== Segment start ==
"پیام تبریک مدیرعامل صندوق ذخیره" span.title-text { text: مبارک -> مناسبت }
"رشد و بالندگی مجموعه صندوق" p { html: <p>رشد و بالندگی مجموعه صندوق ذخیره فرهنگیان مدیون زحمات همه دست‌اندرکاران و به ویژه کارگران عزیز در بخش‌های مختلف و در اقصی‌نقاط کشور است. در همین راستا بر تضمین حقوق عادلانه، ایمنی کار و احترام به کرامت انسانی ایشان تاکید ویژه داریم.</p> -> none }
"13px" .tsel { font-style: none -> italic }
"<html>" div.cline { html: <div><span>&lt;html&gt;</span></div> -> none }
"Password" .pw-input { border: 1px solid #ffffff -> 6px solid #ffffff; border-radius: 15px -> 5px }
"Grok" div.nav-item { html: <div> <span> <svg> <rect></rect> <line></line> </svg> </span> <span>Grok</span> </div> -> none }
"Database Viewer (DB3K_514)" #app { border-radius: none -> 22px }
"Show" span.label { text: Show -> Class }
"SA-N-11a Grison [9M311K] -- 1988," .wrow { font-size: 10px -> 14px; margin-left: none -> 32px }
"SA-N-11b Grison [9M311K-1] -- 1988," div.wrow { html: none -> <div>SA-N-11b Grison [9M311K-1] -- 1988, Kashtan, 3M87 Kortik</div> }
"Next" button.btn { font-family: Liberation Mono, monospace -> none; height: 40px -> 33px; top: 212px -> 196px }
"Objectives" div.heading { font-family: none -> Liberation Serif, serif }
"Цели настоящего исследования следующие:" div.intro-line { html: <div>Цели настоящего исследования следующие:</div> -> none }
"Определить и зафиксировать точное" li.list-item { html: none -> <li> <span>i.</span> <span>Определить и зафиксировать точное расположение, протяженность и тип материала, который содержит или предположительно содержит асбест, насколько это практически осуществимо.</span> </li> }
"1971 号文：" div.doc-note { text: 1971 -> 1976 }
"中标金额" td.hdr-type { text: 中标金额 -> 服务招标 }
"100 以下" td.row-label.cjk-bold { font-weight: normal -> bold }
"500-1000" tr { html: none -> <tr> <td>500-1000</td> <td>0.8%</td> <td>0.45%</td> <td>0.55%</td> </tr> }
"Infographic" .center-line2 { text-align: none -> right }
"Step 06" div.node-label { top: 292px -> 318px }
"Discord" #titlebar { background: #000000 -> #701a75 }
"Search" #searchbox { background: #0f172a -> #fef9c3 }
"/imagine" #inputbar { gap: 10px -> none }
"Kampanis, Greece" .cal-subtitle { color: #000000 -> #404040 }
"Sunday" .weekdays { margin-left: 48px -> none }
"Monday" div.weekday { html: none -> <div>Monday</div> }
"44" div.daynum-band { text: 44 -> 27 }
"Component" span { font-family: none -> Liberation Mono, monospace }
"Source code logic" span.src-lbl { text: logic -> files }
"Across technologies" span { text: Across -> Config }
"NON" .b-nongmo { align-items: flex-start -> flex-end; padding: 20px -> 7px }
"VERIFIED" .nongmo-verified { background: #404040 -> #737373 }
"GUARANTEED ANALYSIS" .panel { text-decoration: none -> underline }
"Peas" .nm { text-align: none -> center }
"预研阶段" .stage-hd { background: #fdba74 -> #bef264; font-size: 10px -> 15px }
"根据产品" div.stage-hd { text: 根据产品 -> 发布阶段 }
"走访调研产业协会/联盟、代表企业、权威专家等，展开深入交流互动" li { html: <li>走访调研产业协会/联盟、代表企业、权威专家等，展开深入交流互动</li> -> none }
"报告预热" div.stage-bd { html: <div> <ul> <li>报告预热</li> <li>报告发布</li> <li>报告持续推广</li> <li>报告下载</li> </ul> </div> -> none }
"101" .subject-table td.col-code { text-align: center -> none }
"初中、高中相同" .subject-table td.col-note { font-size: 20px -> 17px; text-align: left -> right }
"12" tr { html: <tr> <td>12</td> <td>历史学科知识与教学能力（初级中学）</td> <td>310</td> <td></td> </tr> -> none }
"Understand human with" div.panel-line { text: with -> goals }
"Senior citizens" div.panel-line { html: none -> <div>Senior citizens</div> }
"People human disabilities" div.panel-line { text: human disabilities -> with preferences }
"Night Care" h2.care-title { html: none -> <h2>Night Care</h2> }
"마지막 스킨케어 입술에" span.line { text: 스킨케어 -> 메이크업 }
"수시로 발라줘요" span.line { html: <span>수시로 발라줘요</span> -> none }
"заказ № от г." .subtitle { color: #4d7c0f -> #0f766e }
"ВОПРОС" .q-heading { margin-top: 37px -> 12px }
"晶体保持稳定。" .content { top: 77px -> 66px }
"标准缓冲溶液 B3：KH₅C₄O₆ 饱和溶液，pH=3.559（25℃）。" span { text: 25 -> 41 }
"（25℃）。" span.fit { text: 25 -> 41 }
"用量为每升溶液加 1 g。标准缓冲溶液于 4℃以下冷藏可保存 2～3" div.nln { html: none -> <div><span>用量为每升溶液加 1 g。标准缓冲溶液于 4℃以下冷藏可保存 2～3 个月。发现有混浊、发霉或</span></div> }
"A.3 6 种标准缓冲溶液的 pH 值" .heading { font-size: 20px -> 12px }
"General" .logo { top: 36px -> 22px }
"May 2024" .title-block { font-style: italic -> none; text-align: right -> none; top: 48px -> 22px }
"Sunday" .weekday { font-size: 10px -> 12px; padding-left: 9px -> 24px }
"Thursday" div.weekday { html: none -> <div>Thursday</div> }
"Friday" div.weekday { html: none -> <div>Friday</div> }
== Segment end ==
• _WHAT IS NEEDED_:
Copy out each line of the entries above that holds "code".

• _REPLY_:
"Source code logic" span.src-lbl { text: logic -> files }
"101" .subject-table td.col-code { text-align: center -> none }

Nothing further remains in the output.